God is not in the violence

Killing Enmity: Violence and the New Testament
By Tom R. Yoder Neufeld. Baker Academic, 2011, 152 pages

August 15, 2012 | Artbeat | Number 16
Reviewed by Dick Benner | Editor/publisher

Is the New Testament inherently violent? What does Jesus’ brutal death on the cross mean to persons holding a more passive view of non-resistance? How does one seriously read the text and make sense of Jesus’ teaching of non-violence and his behaviour with the money-changers in the Temple, for instance?

These are the tough questions, Tom Yoder Neufeld, professor of religious studies (New Testament) at Conrad Grebel University College, Waterloo, Ont., attempts to answer in his sixth book wrestling with similar theological issues regarding violence in the Bible.

If the reader is looking for clear-cut answers, this treatise does not supply them. Yoder Neufeld, ever the eminent scholar, gives a wide scope of biblical criticism on the subject, but makes no attempt to come up with unambiguous resolutions for this dilemma. Indeed, he is more taken with the surprises found in his investigation than with any conclusive evidence, putting the issue into the category of “mystery”—the discovery of contradictions.

In his care as a scholar, however, he does not come down on the side of justification of violence; rather he portrays divine actions acted out on the human stage that show the breaking of the chain of violence. “We have seen—not always unambiguously, to be sure,” he writes, that Jesus’ presence “leads to a subversion of violence, not its legitimatization, let alone valorization.”

On the sometimes controversial issue of the death of Jesus as atonement for God’s wrath with the human sinful condition, he comes down on the side of atonement for sin, not God’s wrath. He draws heavily on the writings of ancient scholars Anselm and his contemporary, Peter Abelard and attempts to explain away the “scapegoat” myth as presented by French anthropologist René Girard. He differs with his fellow Mennonite theologian J. Denny Weaver, who proposes the “narrative Christus Victor” theory which, while still implicating God in violence, stresses the story of Jesus’ life, ministry, death (as suffering the violence of humanity) and resurrection. Yoder Neufeld believes, instead, that there was a divine role of redemption in the death of Jesus.

“Jesus’ whole life, teachings, healings, announcing and enacting of the reign of God, resurrection and parousia [second coming] are all part of the drama of ‘at-one-ment’ that began at the first sin and will culminate with the final mending of the cosmos.” “Justice and mercy at this moment [Jesus death and resurrection] are indistinguishable.”

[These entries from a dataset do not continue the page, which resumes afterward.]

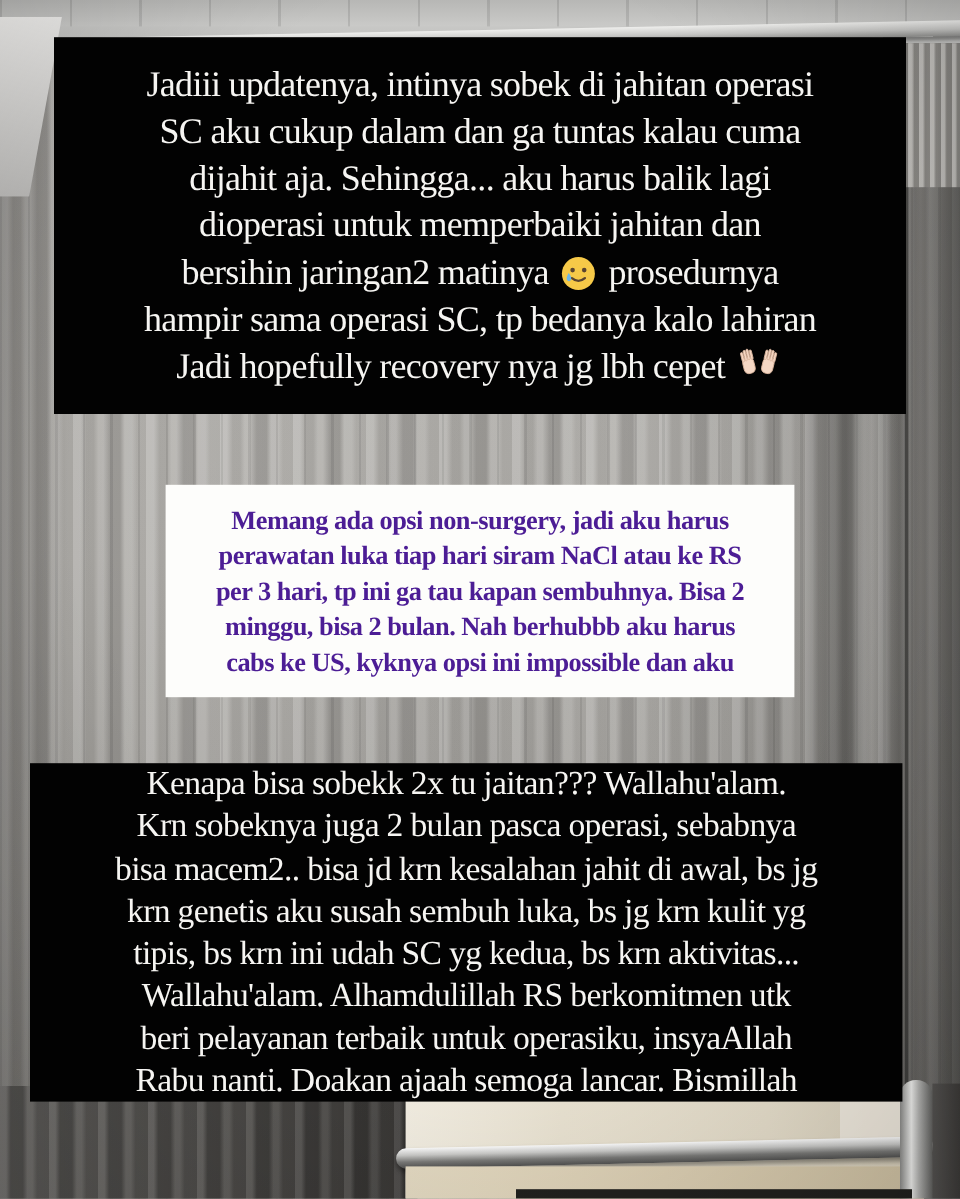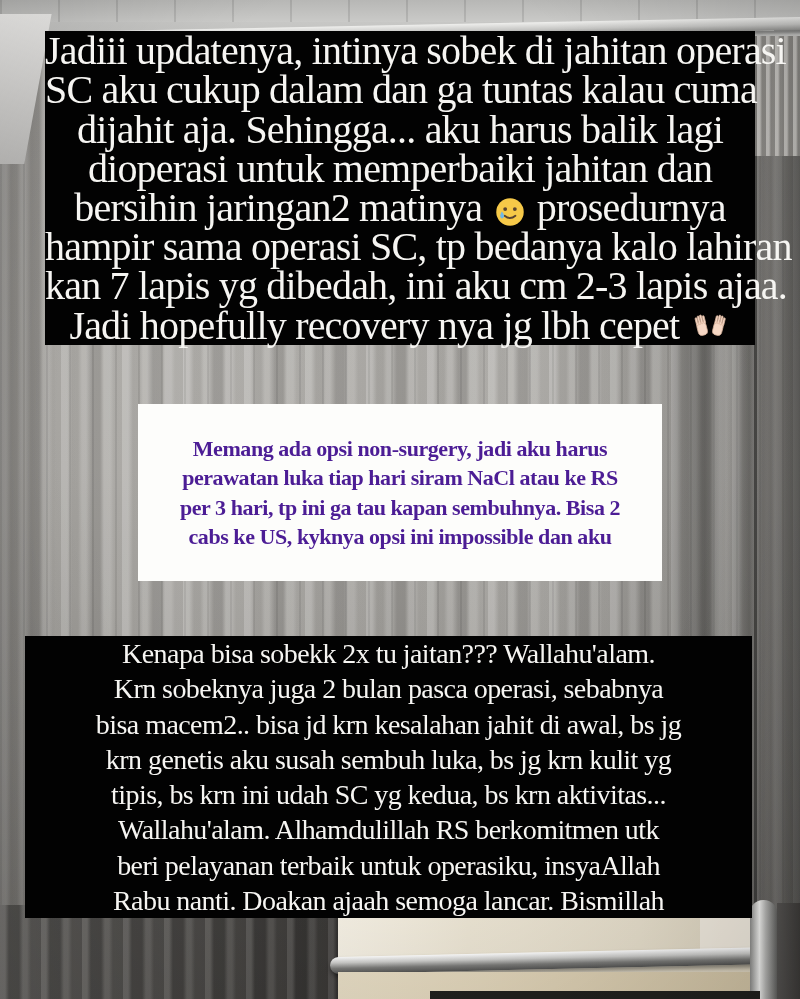"Jadiii updatenya, intinya sobek di" #block-top { font-size: 40px -> 30px }
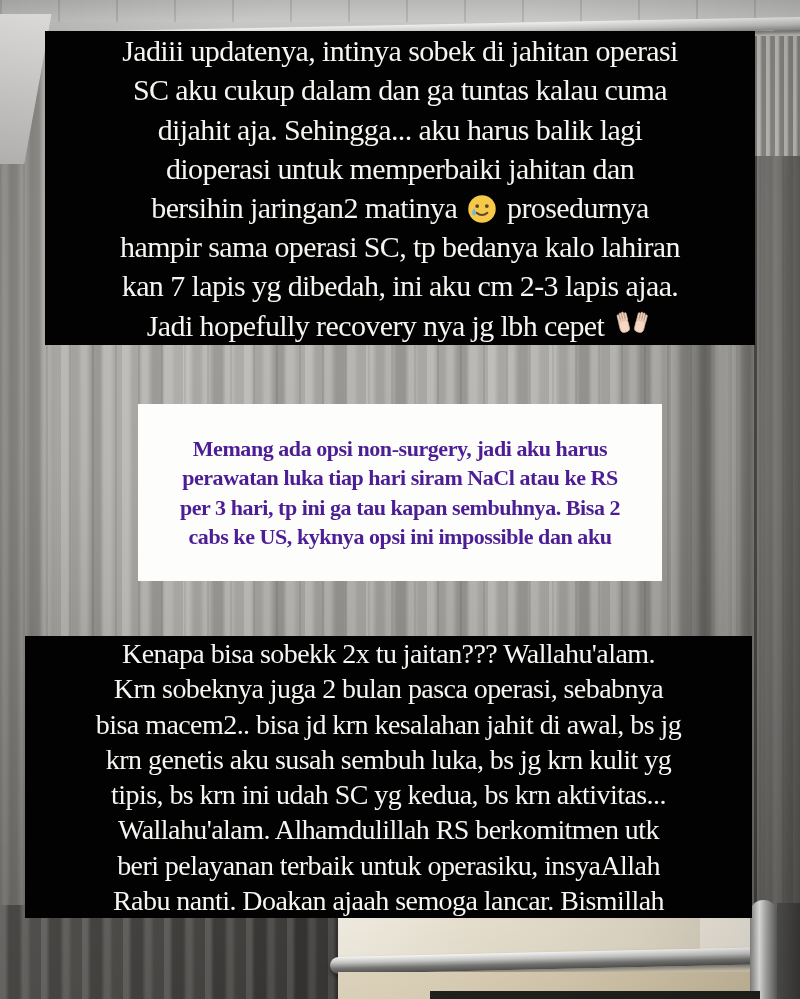"kan 7 lapis yg dibedah," div.line { html: <div>kan 7 lapis yg dibedah, ini aku cm 2-3 lapis ajaa.</div> -> none }
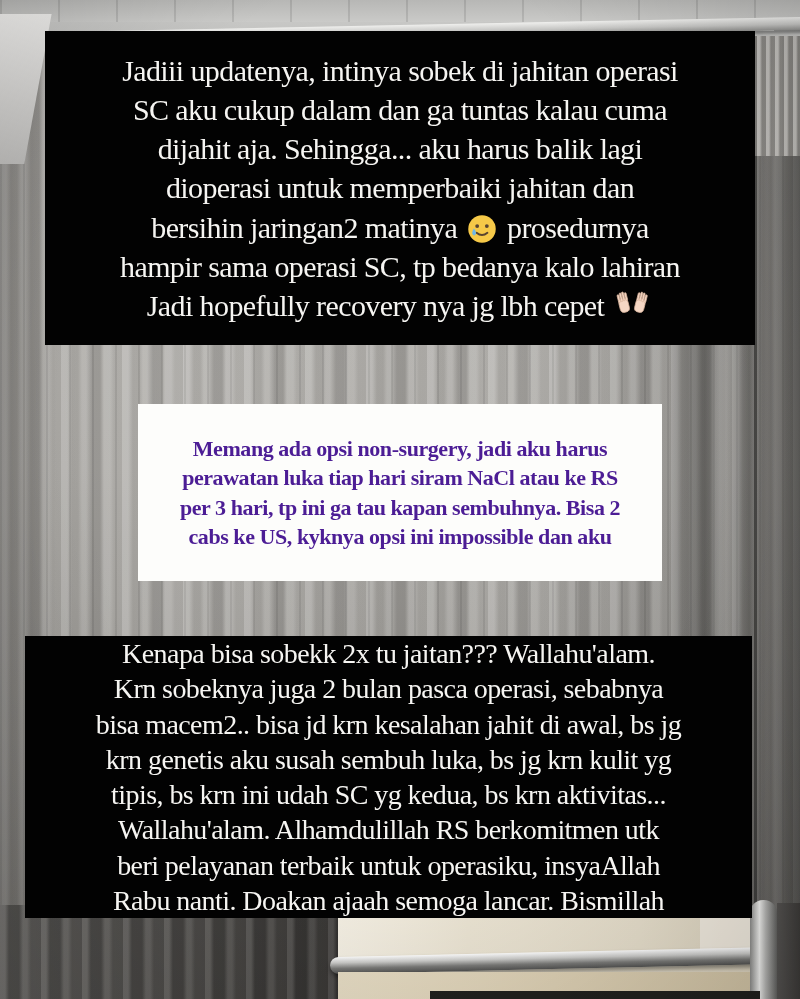"minggu, bisa 2 bulan. Nah" div.line { html: none -> <div>minggu, bisa 2 bulan. Nah berhubbb aku harus</div> }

The author also takes on the thorny issue of subordination by framing it in the Household Code culture of Paul’s time—when slave ownership was common and the social order put males as “heads of households”—as well as the troublesome passage of the apostle’s call for deference and obedience to the “authorities” in Romans 13. In the husband-wife relationship, for instance, Yoder-Neufeld asserts that “in no way is Christ put forward in a dominating way. Rather, husbands and wives are invited to view their own relationship as a dramatic enactment of the drama of liberation.”

Suggesting that Romans 13:1-7 is “proverbs-like wisdom about the place of authorities under God’s sovereign ordering of the cosmos,” he is not really definitive about what to do with this passage in a completely different time from the Roman occupation. “A call for subordination is dangerous business in a world of violence and oppression, he writes. “It forces the issue of the difference of patient suffering and acquiescence, between hopeful if vulnerable engagement with and collusion in violence.”

The answer is both yes and no, he asserts, on the issue of whether Romans 13 condones or even supports violence on the part of the state. “It depends who is reading or misreading the text. Decisive in my view, is what readers bring to the text. Are they in positions of power, or of marginalization or even oppression? Do they read it as a timeless charter for government and the Church’s call to subjection or obedience? . . . Or do they read it from within the call to radical nonconformity to this age and its ruling powers?”

This is the classic style of Tom Yoder Neufeld—careful, non-judgmental, inclusive—in the end, as he himself says, “it is the ingenuity of God’s love, the compassion at the heart of grace and the persistent drive towards reconciliation and restoration.” No, we can safely conclude: the New Testament is not violent, nor do its writers condone it.